Il Testo unico sulla Sicurezza (Dlgs n. 81 del 2008) al capo III obbliga il datore di lavoro a riconoscere le competenze delle persone che svolgono lavori sugli impianti elettrici della propria azienda.

"E’ vietato eseguire lavori sotto tensione. Tali lavori sono tuttavia consentiti nei casi in cui [….] i lavori sono eseguiti nel rispetto delle seguenti condizioni:[…] 1) l’esecuzione di lavori su parti in tensione deve essere affidata a lavoratori riconosciuti dal datore di lavoro come idonei per tale attività secondo le indicazioni della pertinente normativa tecnica": art. 82 comma 1. Le competenze che forniscono le idoneità che la legge cita (PEI Persona idonea) e che le norme richiedono (PES Persona Esperta; PAV Persona Avvertita) sono contenute in una serie di normative le cui principali sono la CEI 11-27 IV edizione e la CEI EN 50110-1 entrate in vigore nella edizione a partire dal 1 febbraio 2014.

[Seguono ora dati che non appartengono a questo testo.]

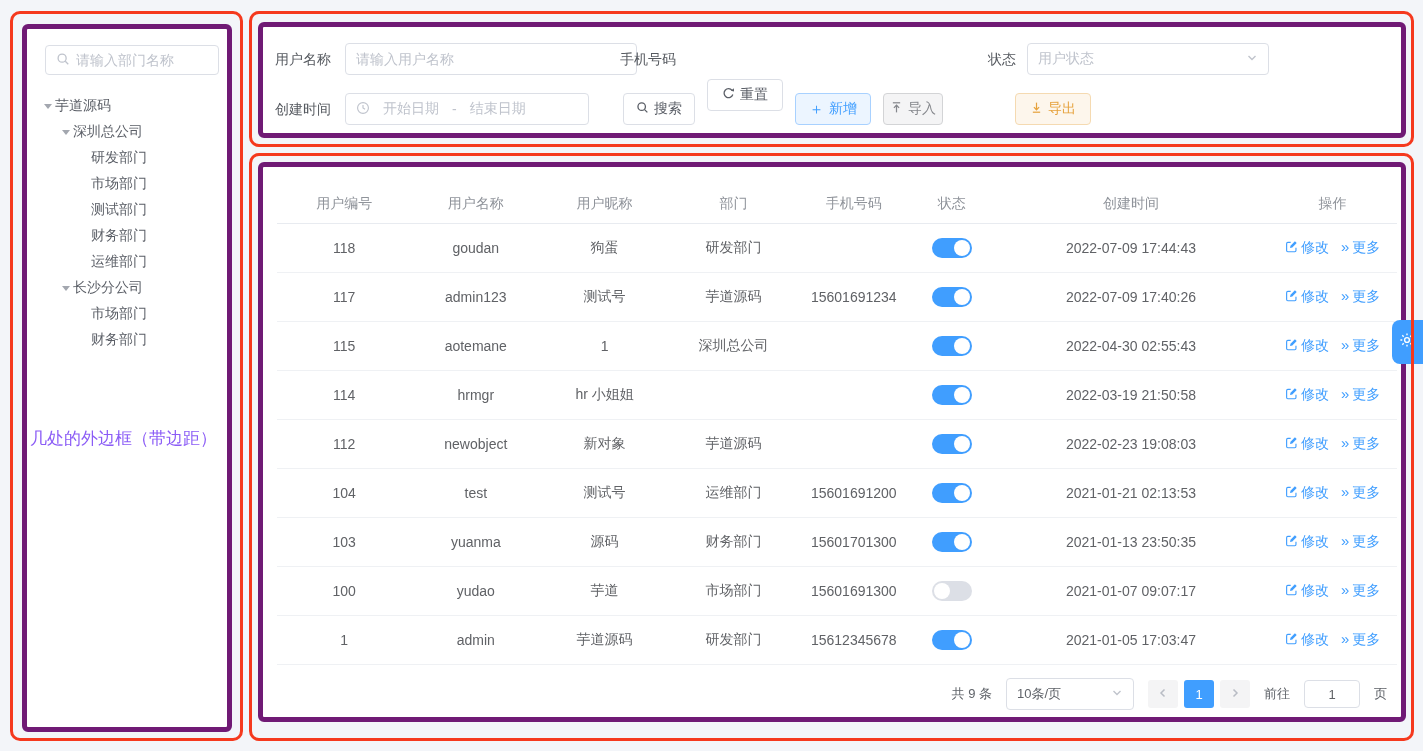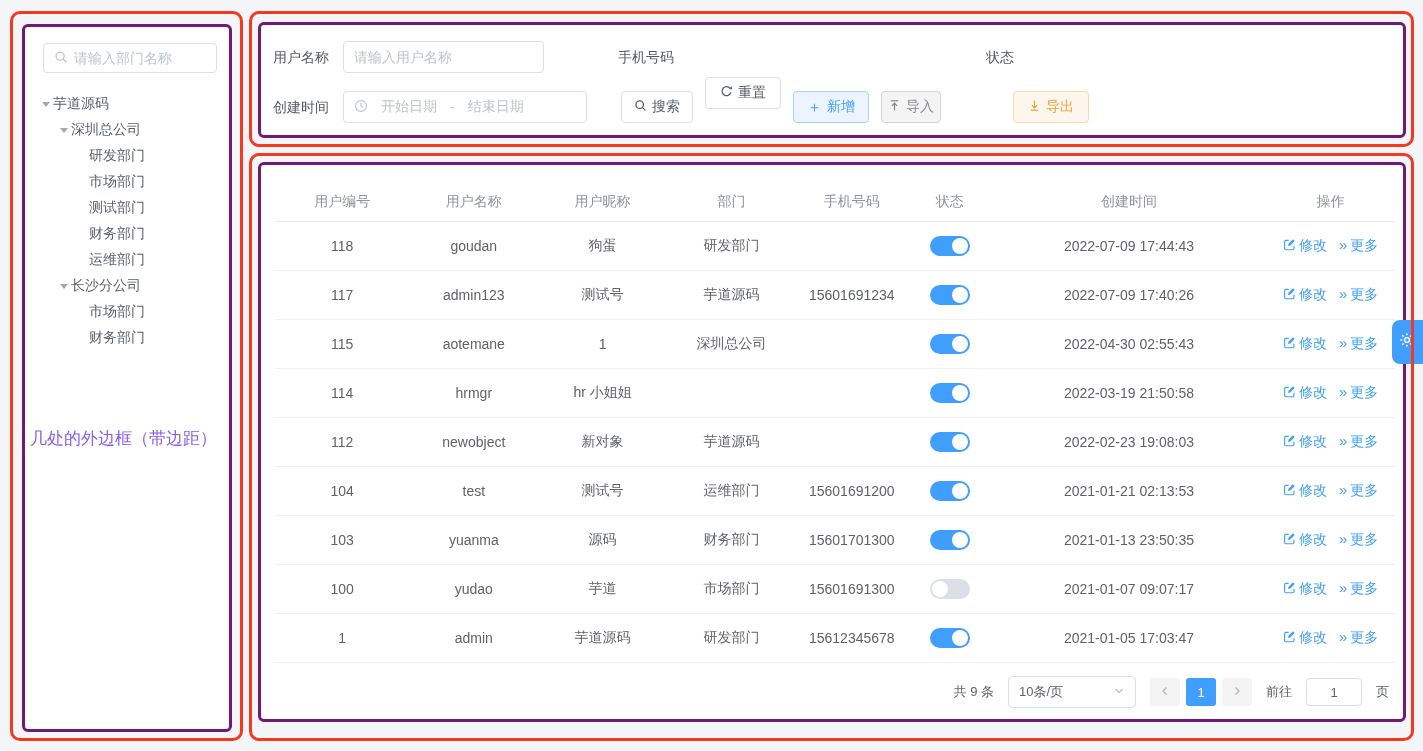--- a/index.html
+++ b/index.html
@@ -10,7 +10,7 @@
     font-family:"Liberation Sans","DejaVu Sans",sans-serif;
     color:#606266;
   }
-  .card { position:absolute; background:#fff; border:3px solid #701a75; border-radius:6px; }
+  .card { position:absolute; background:#fff; border:5px solid #701a75; border-radius:6px; }
 
   
   .red-box { position:absolute; border:3px solid #F5391E; border-radius:10px; pointer-events:none; z-index:40; }

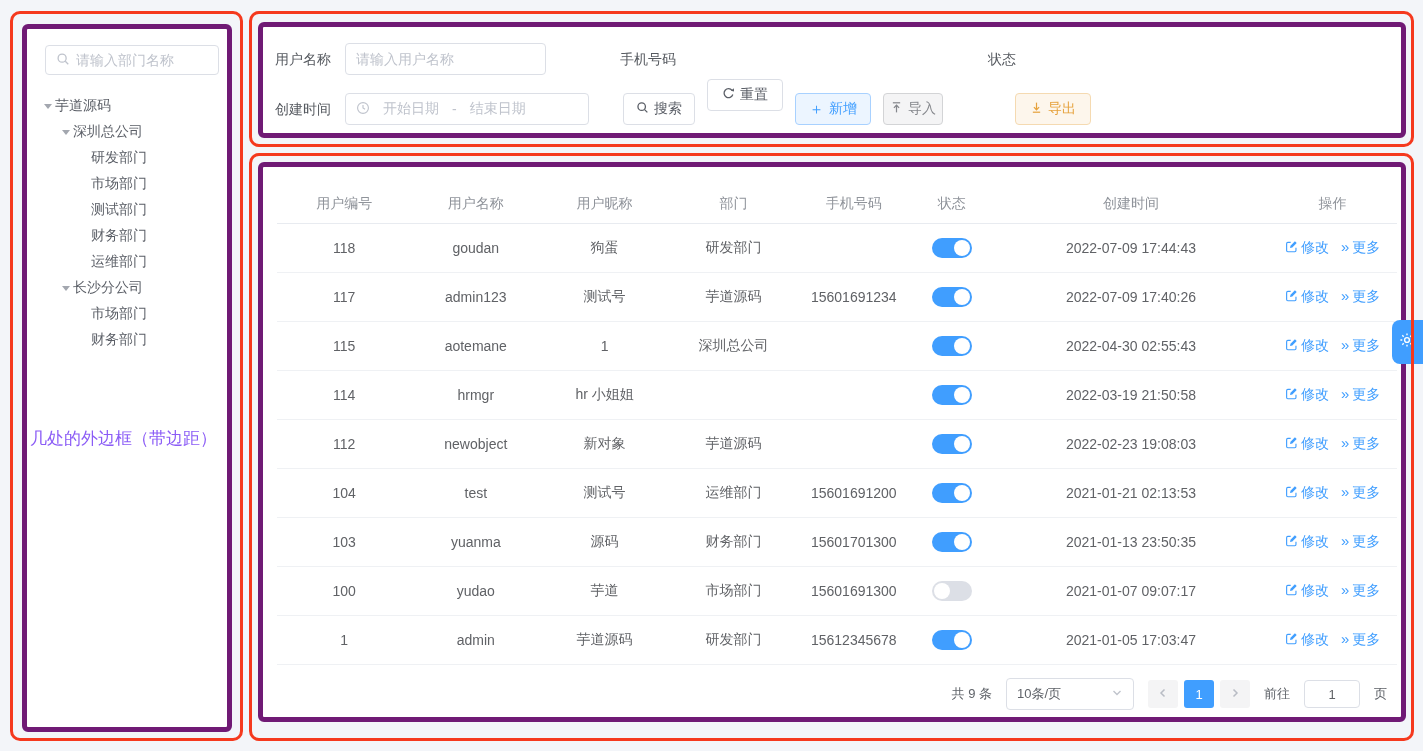--- a/index.html
+++ b/index.html
@@ -136,7 +136,7 @@
 
 <div class="card" id="search-card">
   <div class="f-label" style="left:12px; top:16px;">用户名称</div>
-  <div class="input f-input" style="left:82px; top:16px; width:201px;">
+  <div class="input f-input" style="left:82px; top:16px; width:292px;">
     <input placeholder="请输入用户名称" style="">
   </div>
 

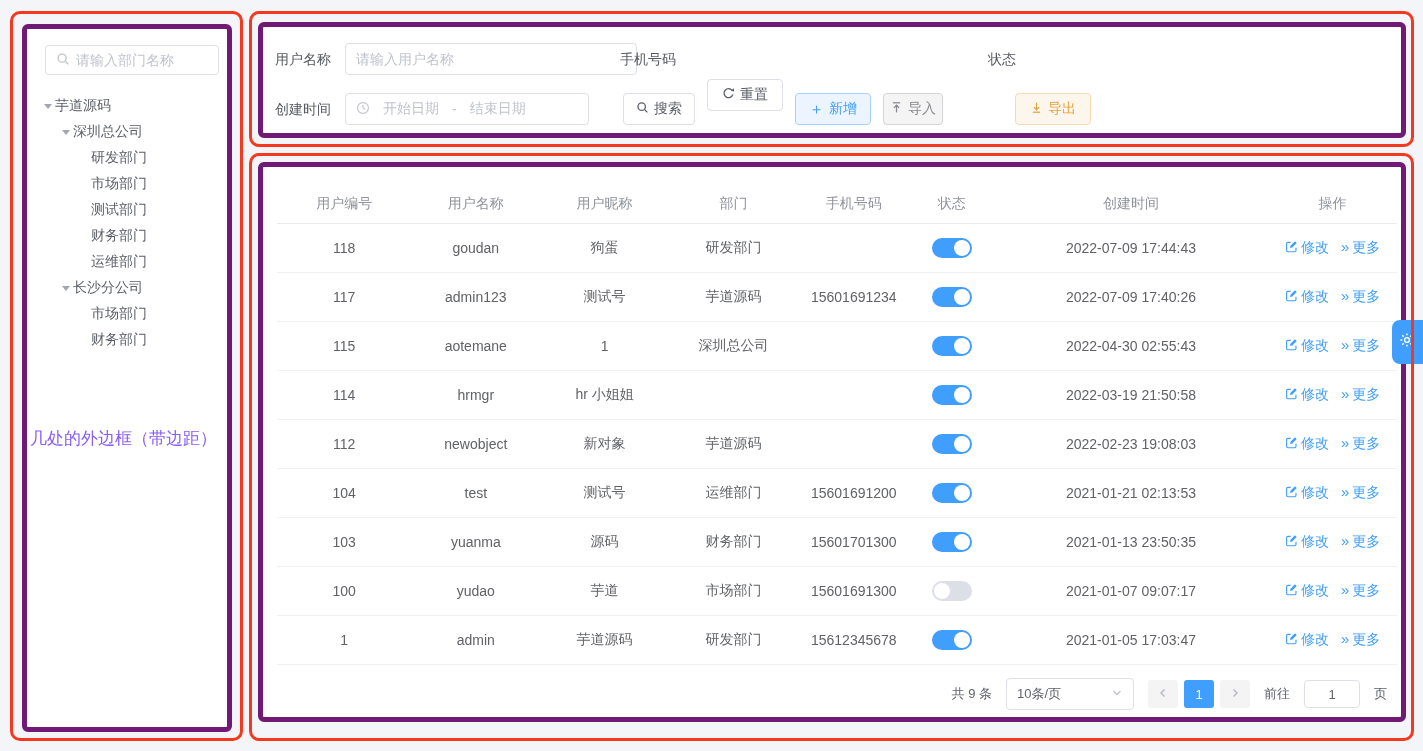--- a/index.html
+++ b/index.html
@@ -143,6 +143,14 @@
   <div class="f-label" style="left:357px; top:16px;">手机号码</div>
 
   <div class="f-label" style="left:725px; top:16px;">状态</div>
+  <div class="input f-input" style="left:764px; top:16px; width:242px; justify-content:space-between;">
+    <span class="ph">用户状态</span>
+    <span>
+      <svg width="12" height="12" viewBox="0 0 12 12" fill="none" stroke="#c0c4cc" stroke-width="1.4">
+          <polyline points="2.5,4 6,7.5 9.5,4"></polyline>
+        </svg>
+    </span>
+  </div>
 
   <div class="f-label" style="left:12px; top:66px;">创建时间</div>
   <div class="input f-input date-range" style="left:82px; top:66px; width:244px;">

In sintesi nessun lavoro elettrico deve essere eseguito da persone prive di adeguata formazione professionale [PES-PAV] ed idoneità [PEI] (art. 82 del Dlgs 81/2008 comma 1 per bassa tensione). Poiché la nuova norma CEI 11-27/2014 deve essere applicata a tutti i lavori in cui sia presente rischio elettrico, indipendentemente dalla natura del lavoro stesso, la formazione viene richiesta a tutti coloro che svolgono un lavoro con presenza di rischio elettrico.